A teacher just got engaged last weekend, and she had to share with everyone. When I told her congratulations, she just smiled at me, holding her hand out to show the ring off, tilting her head, smiled, and said, “Oh thank you Miss. P.” I just smiled at her and she asked me, “Do you have a boyfriend? Will he propose?” Thankfully there were no students around, I told her, “Oh I’ve got a special friend, but we are good the way we are.” she just looks at me with this strange look, “So then that is a no because he would have wanted to marry you by now.” I looked at her, trying to decide if I was offended or not, but I let it roll off my back and replied, “Well he’s more than enough man for me, and honestly he takes care of me in ways that work well for the both of us, but other than that Nope, no talks of marriage, but congratulations again.” Some teachers are super nice, and other’s not so much. I just ignore them.
Naturally that got me thinking. Why does a ring need to be a message of statement to life? To others? I mean can’t I buy myself my own ring and leave it like that or does my “special friend” need to get me a ring that he does not want to get all because society demands it? I don’t think so. I want a ring from a man who tells me, “It’s easier to have you with me, driving me crazy, then it is having you apart from me. For some reason we always come back together, and we just make sense when we are together. It is obvious you are the crazy one, and I am the boring one, and we will work together on this life to make it our own.” Like that would make me cry, and happy and it doesn’t matter if he gives me a ring that my cousin made for $10.00 with a simple stone in the middle. It’s mine, it’s us, and it makes sense.

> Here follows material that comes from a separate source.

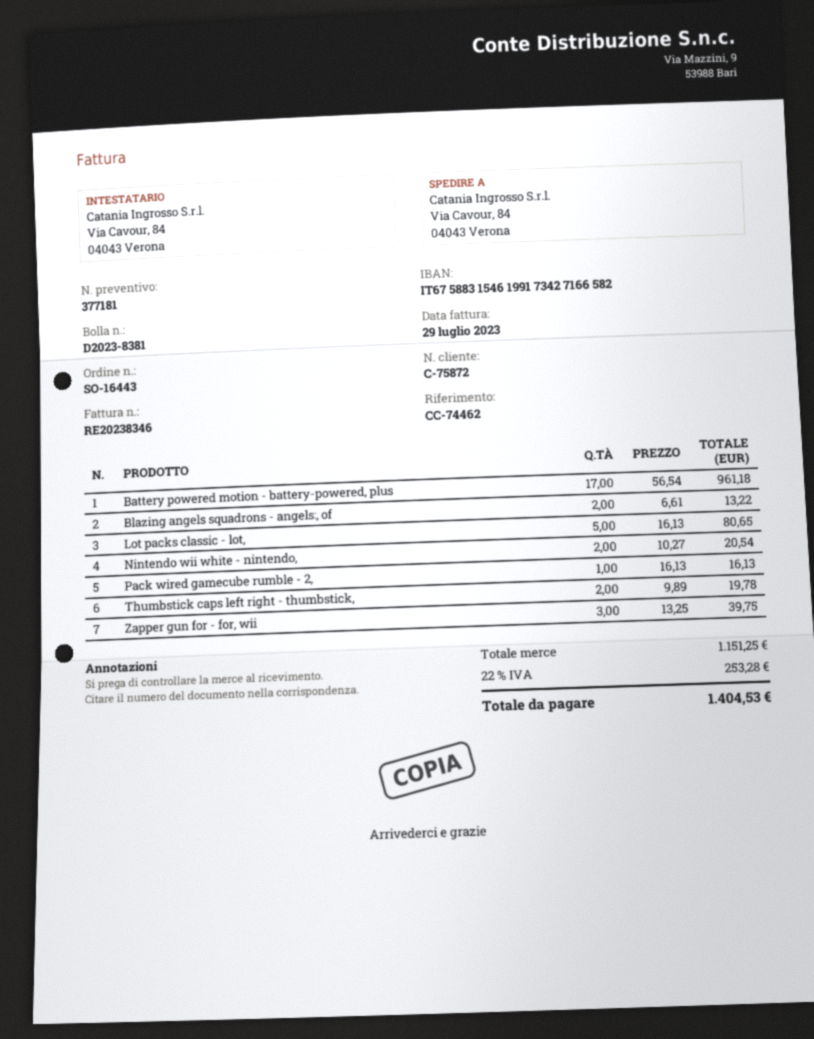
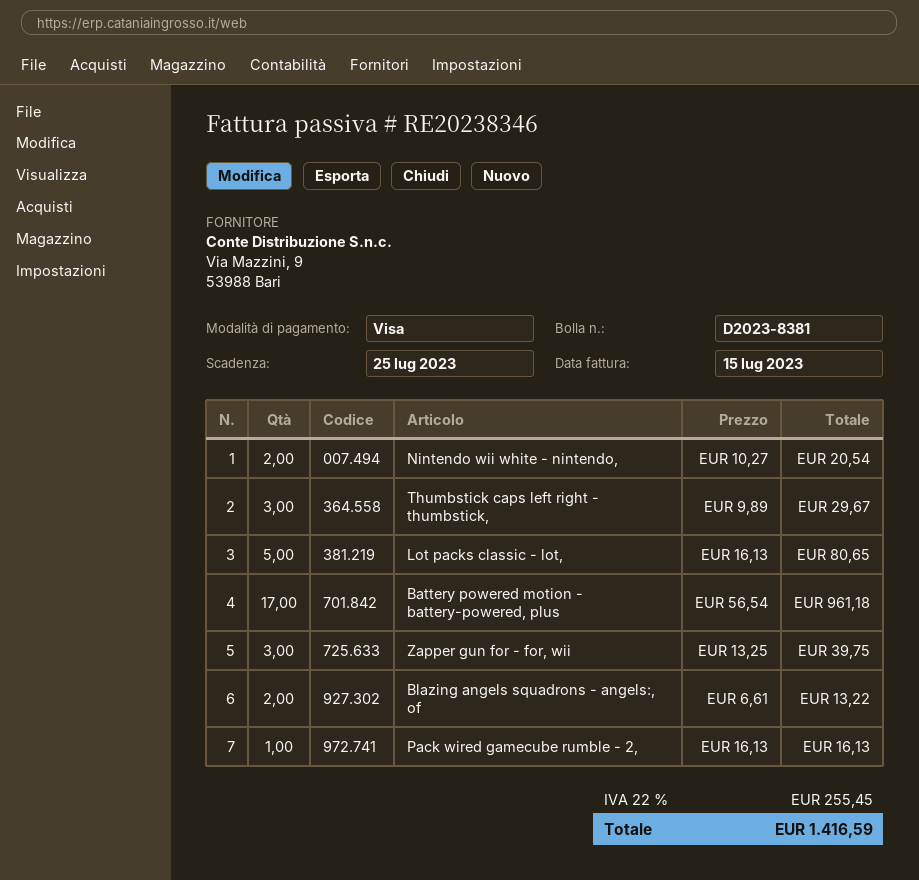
invoice date: 2023-07-29 -> 2023-07-15
Thumbstick caps left right - thumbstick,: 2 x 9.89 = 19.78 -> 3 x 9.89 = 29.67
tax: 22% = 253.28 -> 22% = 255.45
total: 1404.53 -> 1416.59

Then again I know I’m staying single, and honestly I no longer care. I’ve got some much going on in my life that for some reason I really seem to be too much for a guy, and also I’m dealing with two jobs and school! I honestly don’t see a man wanting to jump on board with this hot mess of a train to make us legit permanent. I’d love it IF men would realize what they have in front of them is worth the risk and challenge, but that never happens, so when my time with a “special friend” runs out I’ll just be single, making crazy tictok videos about how bad dating life is in Kansas City, and how men seem to be afraid of wanting to make a better life for themselves with someone who could love them vs being alone and never getting laid again.
Let me know what you think.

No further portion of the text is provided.